Eastside Theater presents a timely family affair with 'Oliver!'
If you go
What: Eastside Theater Company presents the Charles Dickens-based musical "Oliver!"
When: Thursday, June 6 through Sunday, Sunday, June 16 (see website or call for times)
Where: Springwater Church, 3445 S.E. Hillyard Road, Gresham
Admission: $14 for adults; $11.50 for students/seniors; $2 discount for online purchase
Visit: www.eastsidetheater.com/ or call 971-231-5032 for tickets and times
One of the things director Liz Bertsch likes about Eastside Theater Company's upcoming production of "Oliver!" is how many of the play's Victorian England-based themes still resonate in the 21st century.
"The classic story of 'Oliver Twist' is one of (British author) Charles Dickens' great works that we still find many, many parallels today," she says. "The things he was drawing light to years ago still exist in some capacity in the modern world: exploited children, domestic abuse, people being reunited with their families — these all occur in the story of "Oliver!"
This musical adaptation of "Oliver Twist" portrays the tale of a boy who runs away from an orphanage and hooks up with a group of other boys trained by the Artful Dodger and masterminded by the shady Fagin. When Mr. Brownlow, Oliver's intended victim, takes the boy under his wing and brings him home, Fagin's henchman Bill Sikes plot to kidnap the boy to keep him silent.
Things get hairy — and violent — quickly after Nancy, Sikes' complicated girlfriend, intervenes on Oliver's behalf.
Eastside Theater Company presents "Oliver!" in 10 performances at various times between June 6-16 at the Springwater Church, 3445 S.E. Hillyard Road, Gresham. (see sidebar for details)
Another aspect Bertsch enjoys about Eastside's latest project is the family orientation of its cast. That's literally, as in three or four partial and one complete family — moms, dads, sons, daughters — rehearsing and performing together.
"One (cast) set is all siblings except one adult," Bertsch says. "Also there's a husband-wife-son set, a mother, two sons and her daughter, a single mother and three of her five children are in the show. And there is a complete family: husband, wife, daughter and son.
One of the families in Eastside's production is Bertsch's very own.
"I'm the director of the show, my mother is the musical director, and my father and five of my six brothers are performing in the show," she says, emphasizing the cast's familial makeup was basically a happy accident. "There was no precasting. The dice just came out that way."
With a total cast of 60, including two sets of actors "double cast" in principal roles, Bertsch has found the family chemistry works well during rehearsals.
"The expectations are pretty clear," she says. "If you're not a director, don't give direction. That's in the contract for (actors) to sign. There have been no interpersonal problems."

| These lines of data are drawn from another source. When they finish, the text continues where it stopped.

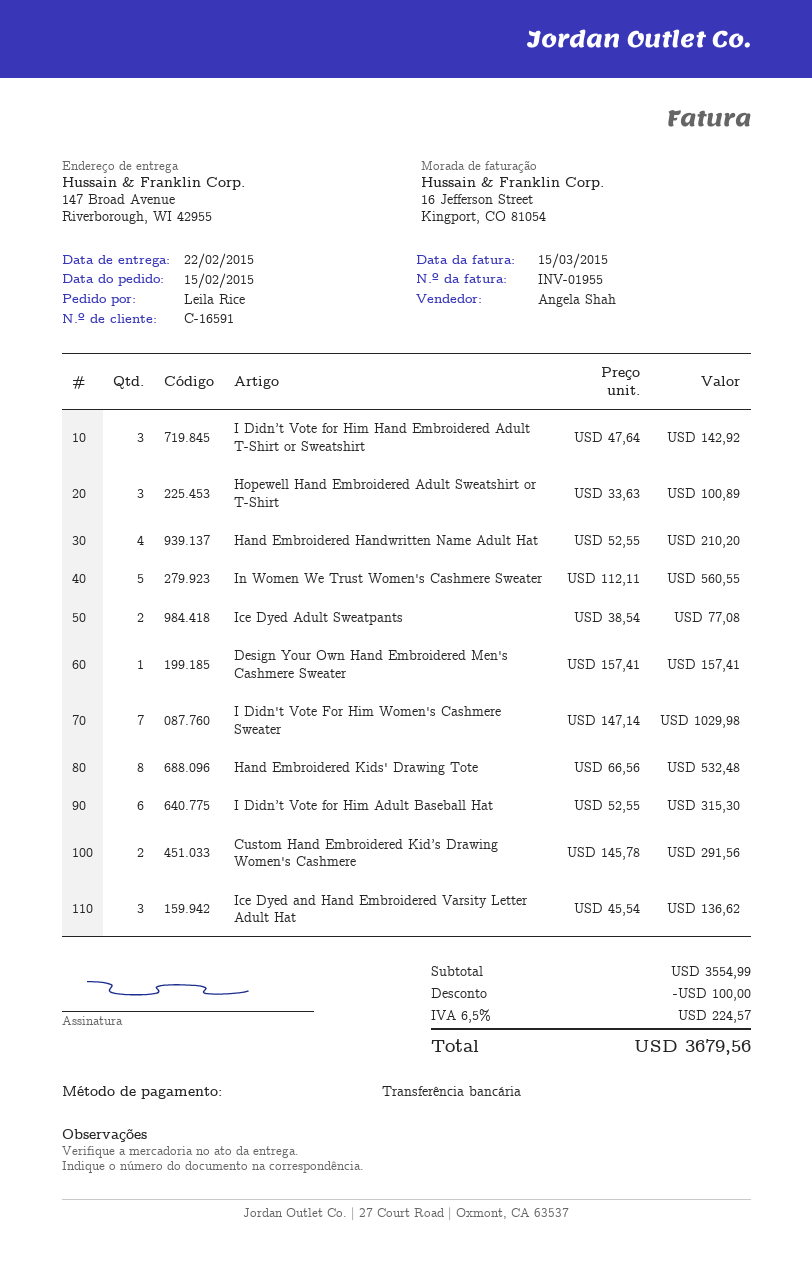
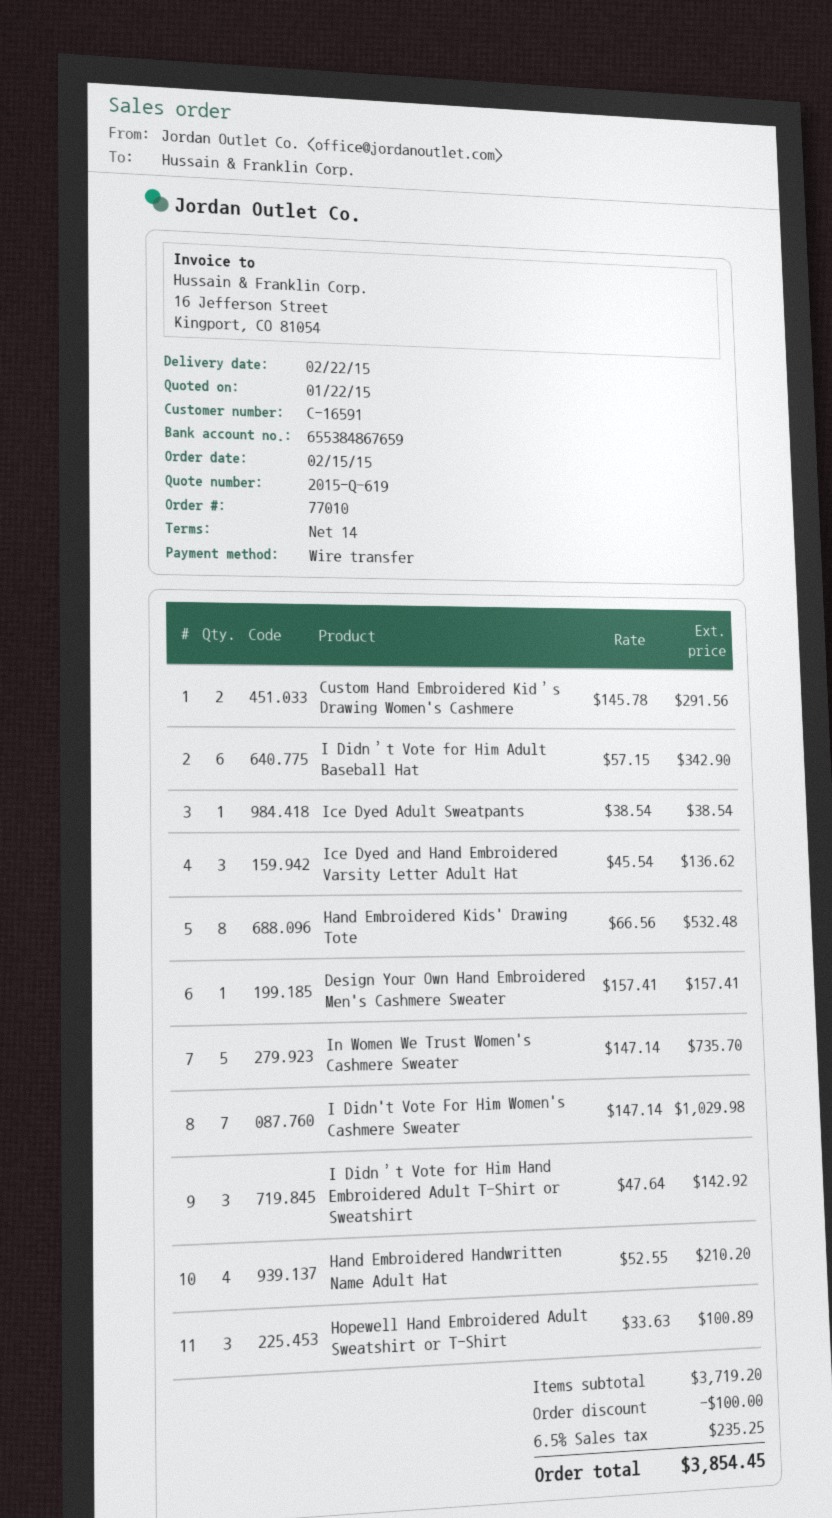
In Women We Trust Women's Cashmere Sweater: 5 x 112.11 = 560.55 -> 5 x 147.14 = 735.70
Ice Dyed Adult Sweatpants: 2 x 38.54 = 77.08 -> 1 x 38.54 = 38.54
I Didn’t Vote for Him Adult Baseball Hat: 6 x 52.55 = 315.30 -> 6 x 57.15 = 342.90
subtotal: 3554.99 -> 3719.20
tax: 6.5% = 224.57 -> 6.5% = 235.25
total: 3679.56 -> 3854.45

Despite the parallel themes in "Oliver" between Victorian England and 2019, Eastside is shooting for authenticity on this one.
"We're working really hard to keep everything really period," Bertsch says. "The costume choices and set design are very close to the period-best we can. There's lots of lively bright colors that match the lively bright music in the show, and there are lots of good dancers."
Now, about that double-casting thing.
"Casting for this show is special this go-round," Bertsch notes. "The principal characters Oliver, Nancy, Artful Dodger, Bill Sikes and Fagin are all double cast."
Oliver Twist is played by both Amanda Bjorklund and Ezra Johnson. Alissa Cohen and Sidra Cohen-Mallon share the role of the Artful Dodger. Eastside Theater Company graduates Jessie Turner and Julie Kassing portray Nancy, and Josh Johnson and Isaiah Johnson are each playing the characters of Bill Sikes and the evil Fagin.
"When one of the cast sets perform (Amanda, Alissa and Julia), then Josh will play the role of Bill Sikes while Isaiah is Fagin, and then visa-versa when the other cast set (Ezra, Sidra, and Jessie) takes the stage," Bertsch explains. "Each of the two combinations of the five principal characters will get to perform their lead role five times."
Regarding the play's violent episode involving Nancy, Bertsch issues a disclaimer for those bringing small children or who may be more sensitive.
"In our program we have an indicator for when there are moments of strong intensity, physical abuse (and) violence, for people to excuse themselves from the auditorium," she says.
As always, scheduling rehearsals in the spring — with competition from sports, concerts, graduations, award ceremonies and such — has proved a challenge.
"Other than that," Bertsch says, "everything is coming together beautifully."